- **The data**:
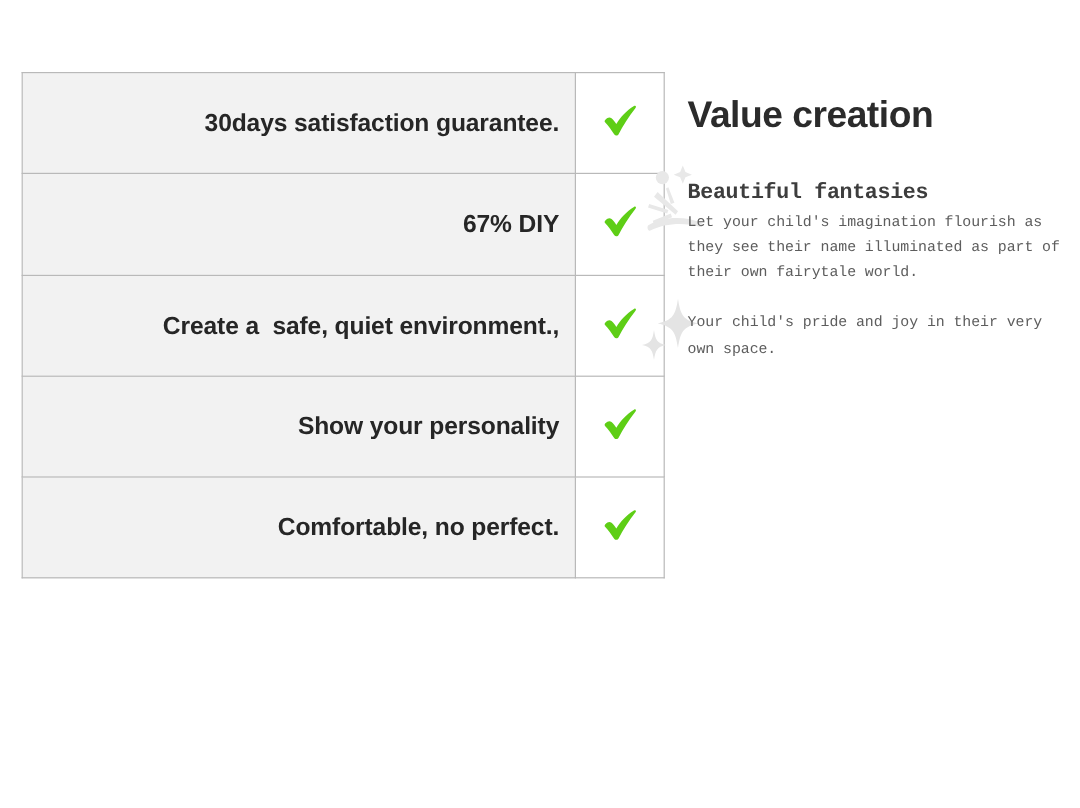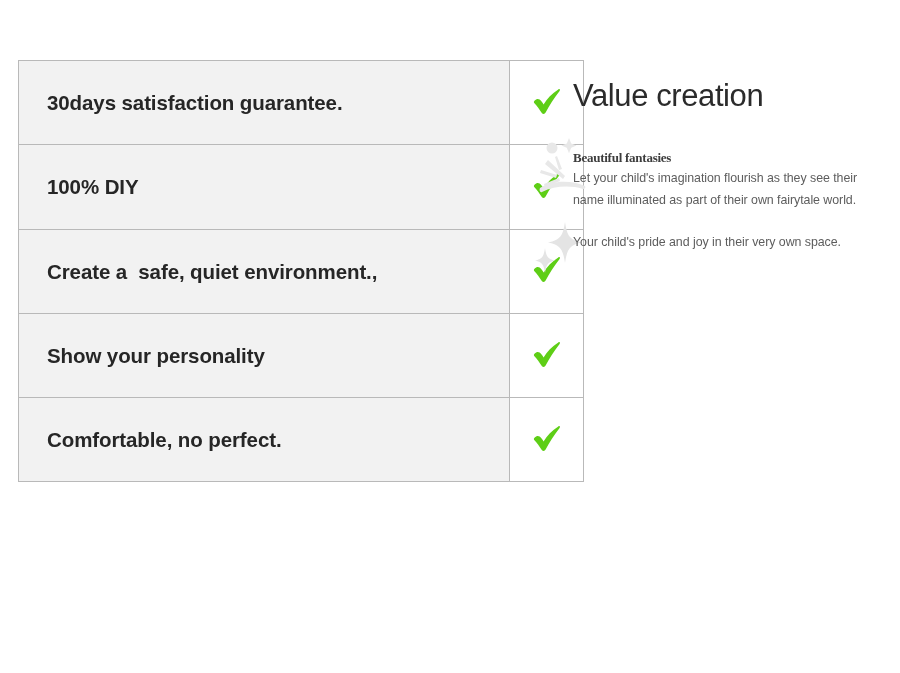--- a/index.html
+++ b/index.html
@@ -42,8 +42,8 @@
   td.label-cell {
     width: 434px;
     background: #f2f2f2;
-    text-align: left;
-    padding: 4px 28px;
+    text-align: right;
+    padding: 4px 13px;
   }
   td.check-cell {
     width: 73px;

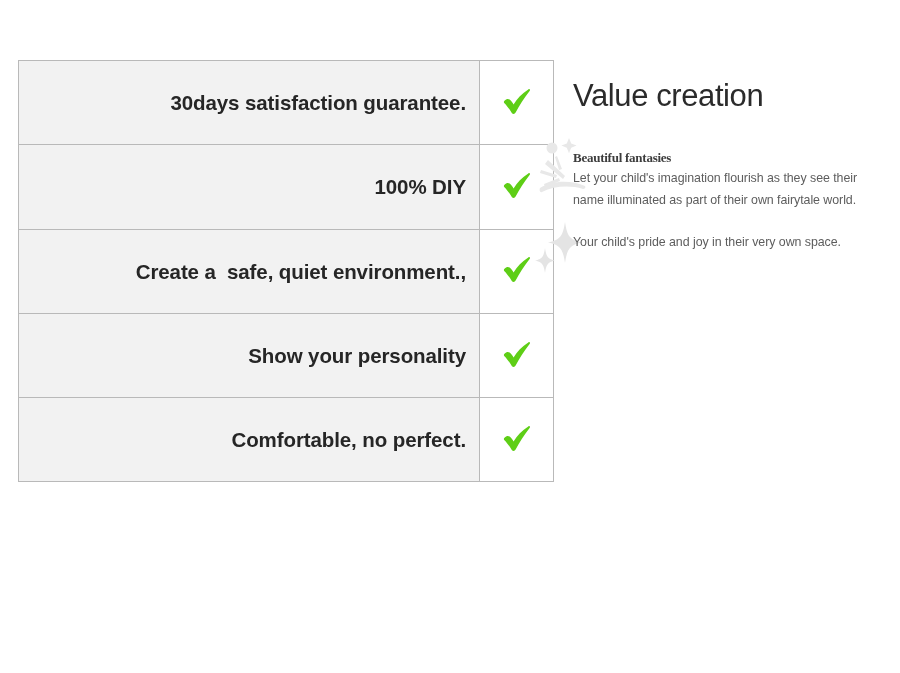--- a/index.html
+++ b/index.html
@@ -83,7 +83,7 @@
     margin: 0;
     font-family: "Liberation Sans", sans-serif;
     font-size: 31px;
-    font-weight: normal;
+    font-weight: bold;
     color: #2b2b2b;
     letter-spacing: -0.4px;
     line-height: 1;

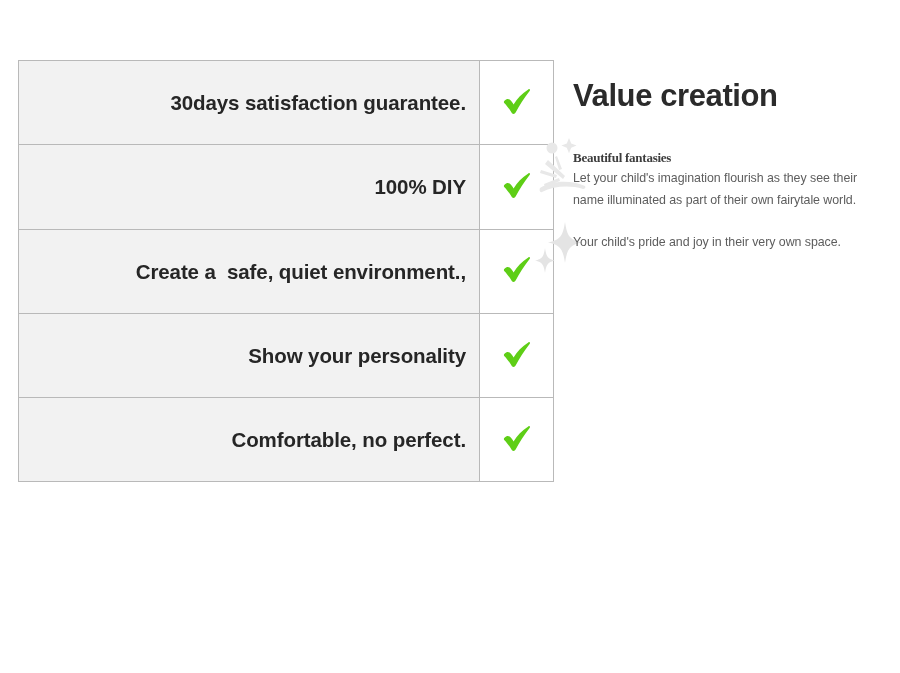--- a/index.html
+++ b/index.html
@@ -103,8 +103,8 @@
   }
   .value-heading {
     margin: 0 0 2px 0;
-    font-family: Liberation Serif, serif;
-    font-size: 13px;
+    font-family: Liberation Mono, monospace;
+    font-size: 18px;
     font-weight: bold;
     color: #3d3d3d;
     line-height: 1.25;

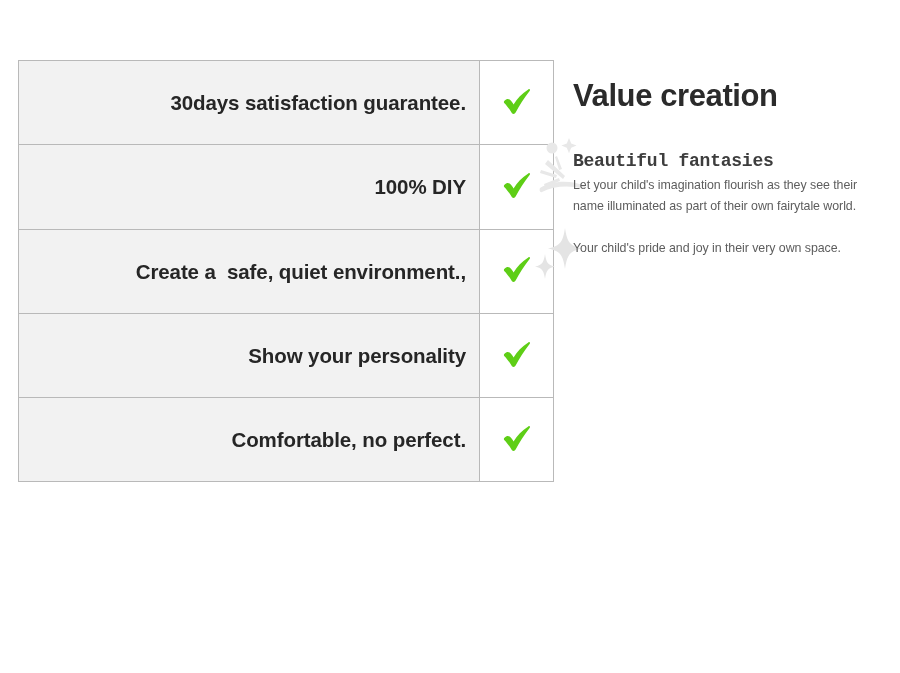--- a/index.html
+++ b/index.html
@@ -168,7 +168,7 @@
       </tr>
       <tr>
         <td class="label-cell">
-          <span class="label-text">100% DIY</span>
+          <span class="label-text">67% DIY</span>
         </td>
         <td class="check-cell">
           <span class="check-mark">

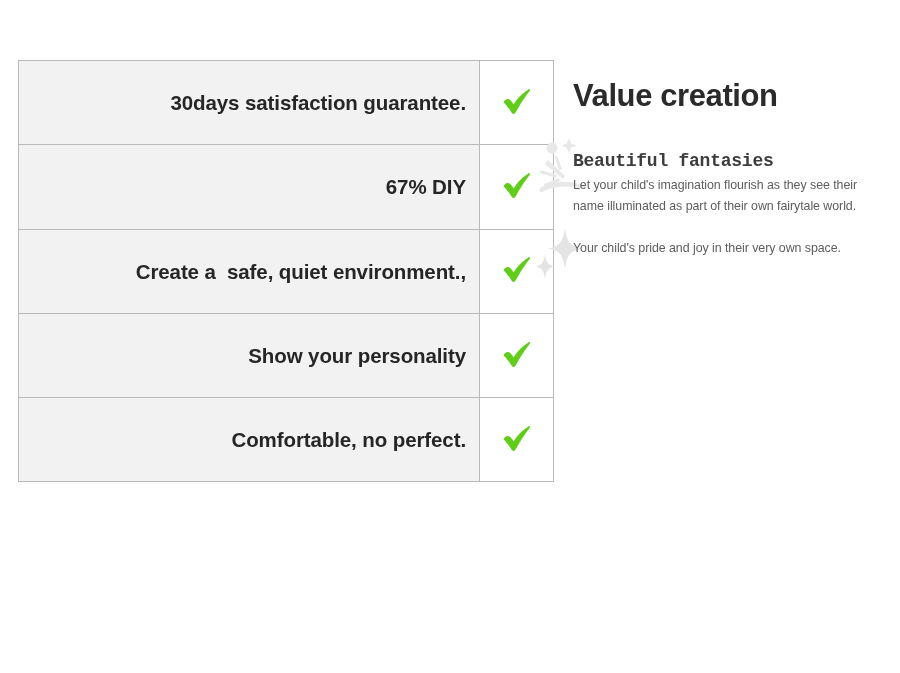--- a/index.html
+++ b/index.html
@@ -115,7 +115,7 @@
   }
   .value-body {
     margin: 0;
-    font-family: Liberation Sans, sans-serif;
+    font-family: Liberation Mono, monospace;
     font-size: 12.4px;
     font-weight: normal;
     color: #5d5d5d;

- **Task brief**: Write down every line of the data above that includes the string "text".

- **Exercise result**:
-    text-align: left;
+    text-align: right;
-          <span class="label-text">100% DIY</span>
+          <span class="label-text">67% DIY</span>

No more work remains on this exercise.